Authors: Xianggang Chen, Huirong Peng, Xiaoxu Sun, Longfei Yan, Xuzheng Feng, Shuyuan Fan, Rui Jia, Songyuan Dai, Xiaolong Li, Xingmin Zhang, Xing Li, Molang Cai
Published: 2025-03-11
Source: Full article
AbstractCesium lead iodide (CsPbI₃) is a promising material for semitransparent perovskite solar cells (ST‐PSCs) in building‐integrated photovoltaics (BIPV) due to its favorable bandgap and thermal stability. However, the phase instability of CsPbI₃ limits its device performance. Developing a simple strategy to regulate the phase transition is essential for enhancing both device efficiency and stability. In this study, synchrotron‐based grazing‐incidence wide‐angle X‐ray scattering and in situ X‐ray diffraction results revealed that adding HBr promotes the formation of γ‐CsPbI₃ at low temperatures. Upon annealing at 100 C, this γ‐phase partially converts to α‐CsPbI₃, resulting in a mixed‐phase film. This mixed‐phase film effectively mitigates substrate strain caused by mismatched thermal expansion coefficients and strain generated during phase transitions.
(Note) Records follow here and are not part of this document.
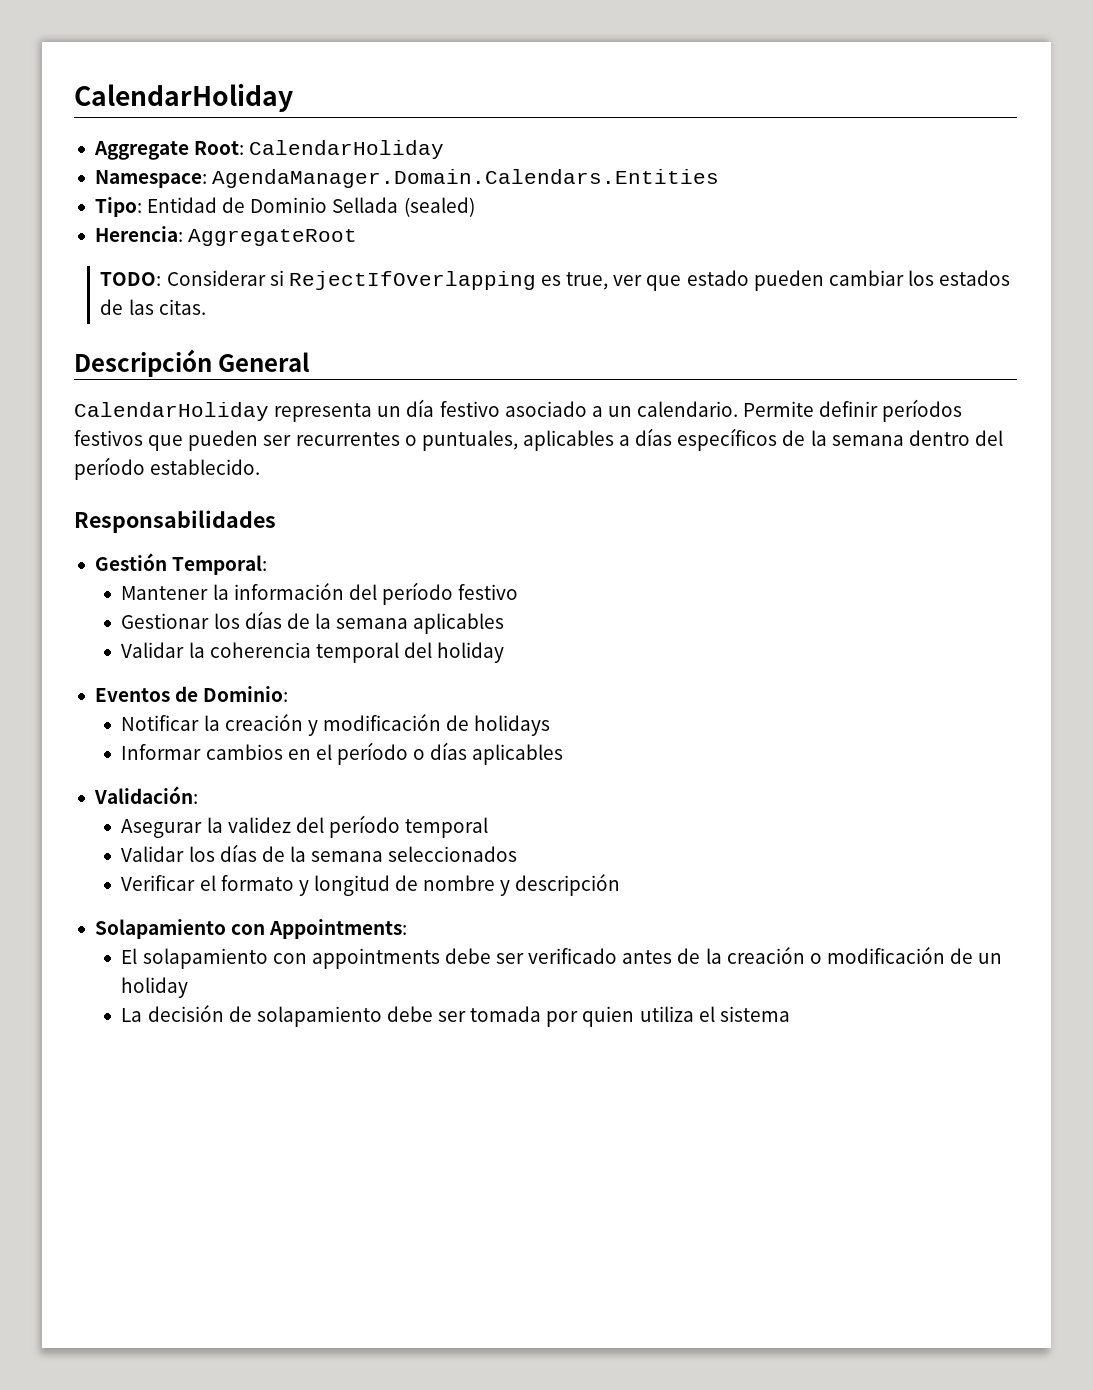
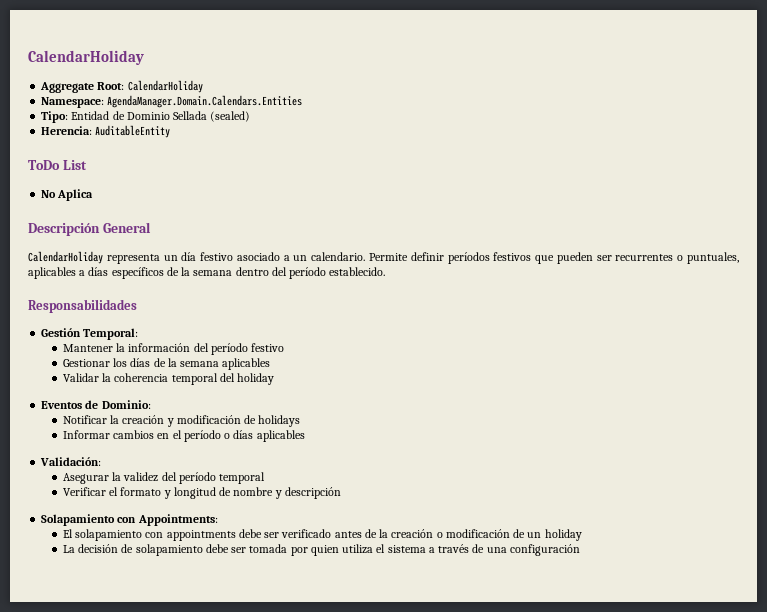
- Herencia: AggregateRoot
- TODO: Considerar si RejectIfOverlapping es true, ver que estado pueden cambiar los estados de las citas.
+ Herencia: AuditableEntity
+ ToDo List
+ No Aplica
- Validar los días de la semana seleccionados
- La decisión de solapamiento debe ser tomada por quien utiliza el sistema
+ La decisión de solapamiento debe ser tomada por quien utiliza el sistema a través de una configuración

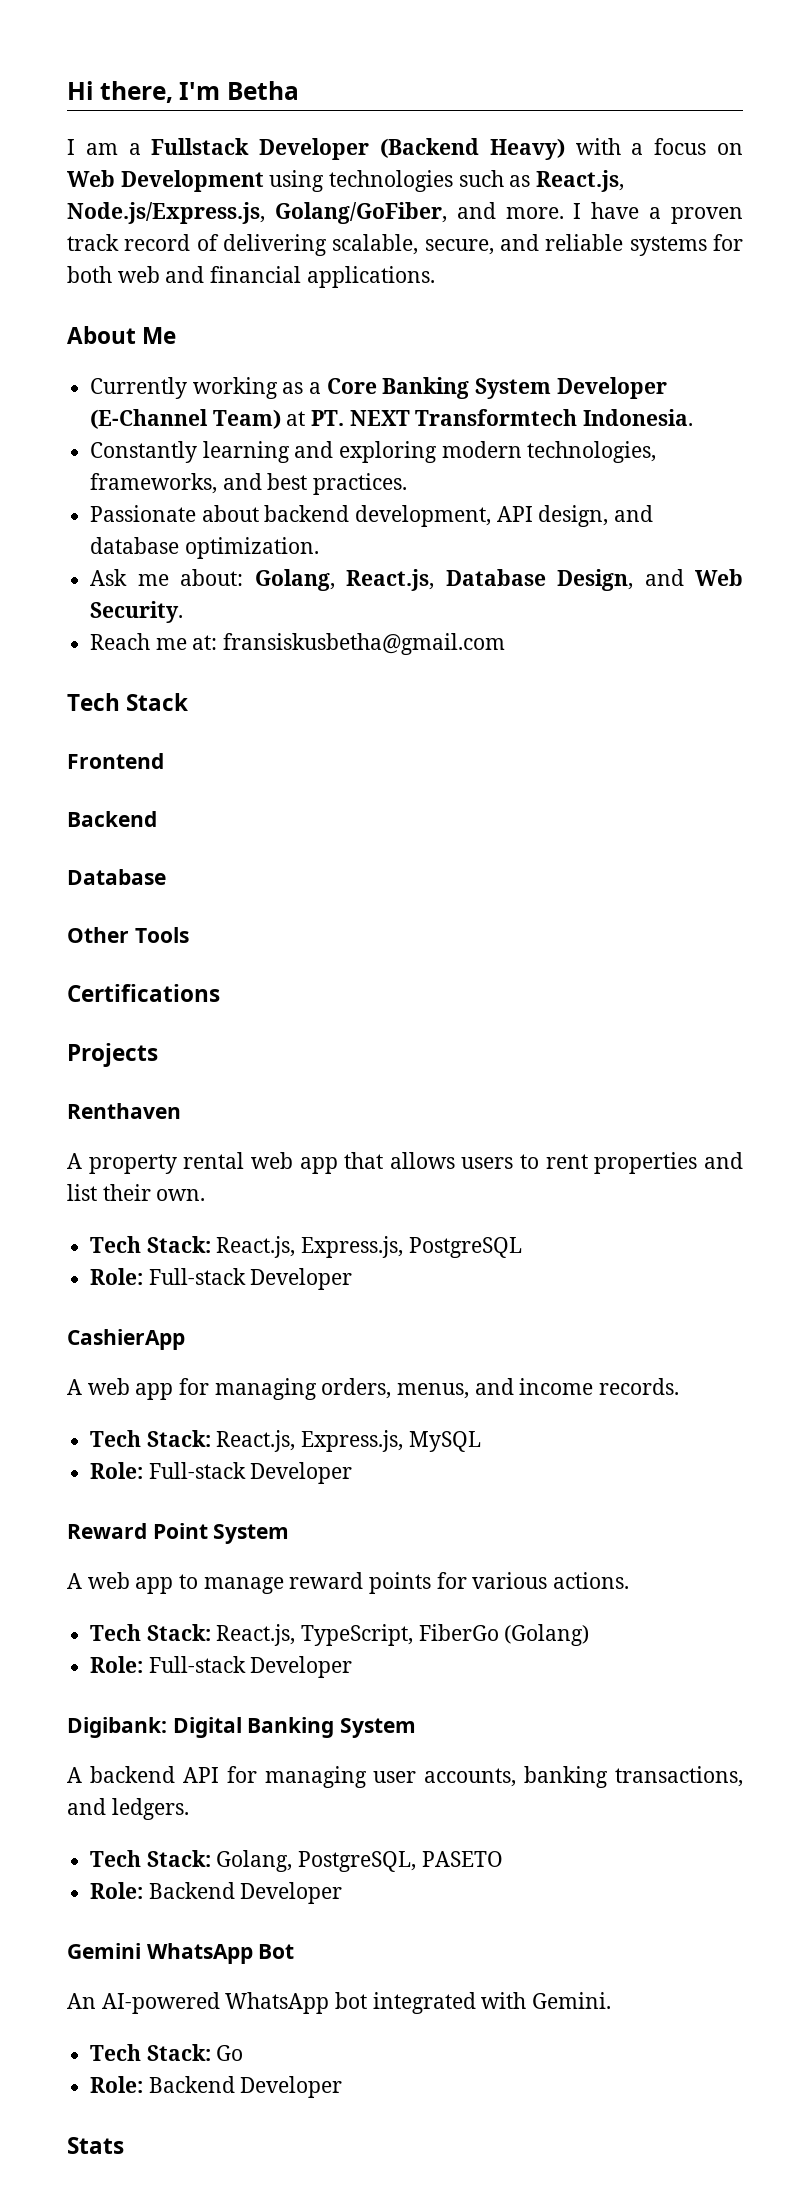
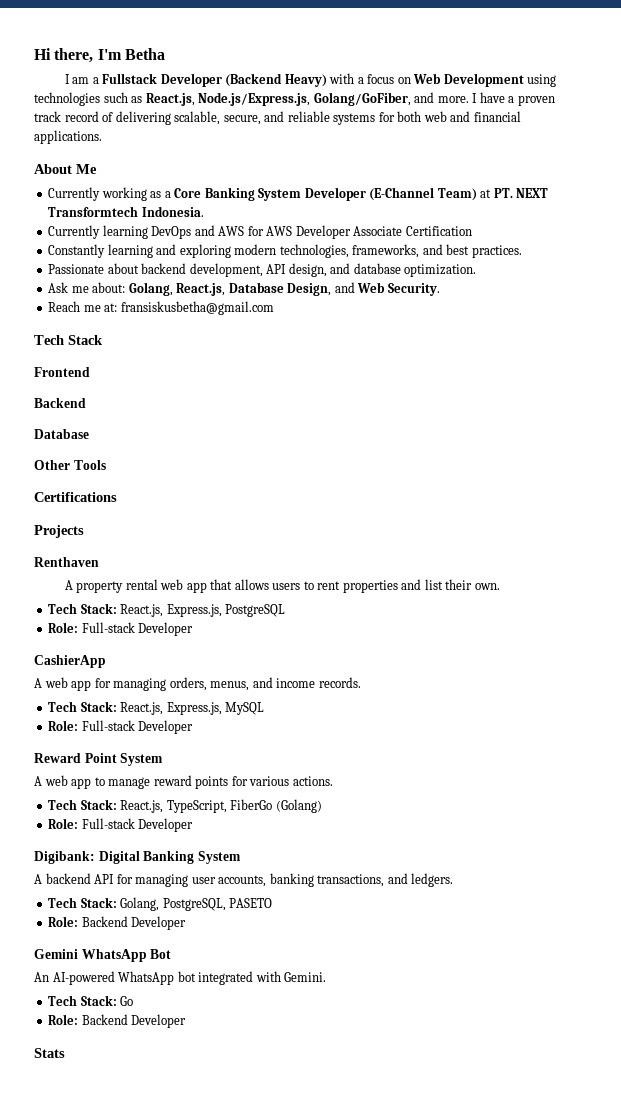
+ Currently learning DevOps and AWS for AWS Developer Associate Certification

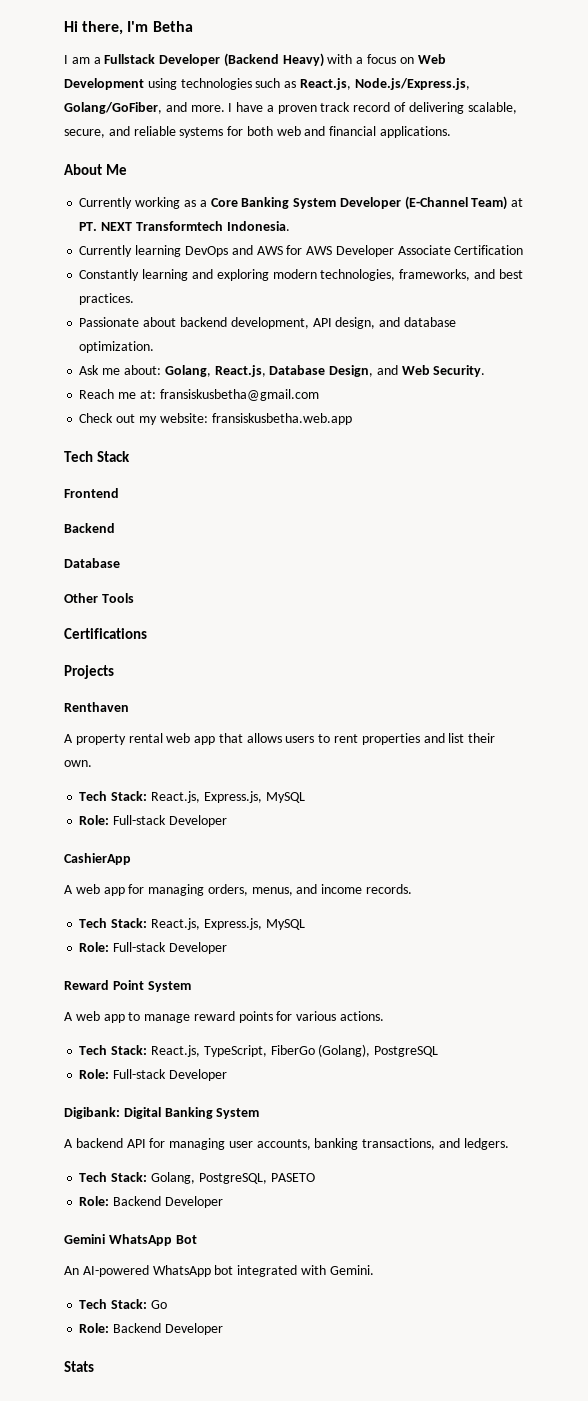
+ Check out my website: fransiskusbetha.web.app
  A property rental web app that allows users to rent properties and list their own.
- Tech Stack: React.js, Express.js, PostgreSQL
+ Tech Stack: React.js, Express.js, MySQL
- Tech Stack: React.js, TypeScript, FiberGo (Golang)
+ Tech Stack: React.js, TypeScript, FiberGo (Golang), PostgreSQL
Moreover, the mixed‐phase CsPbI₃ films exhibit a pinhole‐free morphology with reduced defect density, leading to enhanced moisture stability under ≈85% relative humidity. Consequently, the mixed‐phase CsPbI₃‐based ST‐PSC achieved a remarkable power conversion efficiency (PCE) of 19.89% and retained 90.89% of its initial PCE after 500 h of continuous illumination.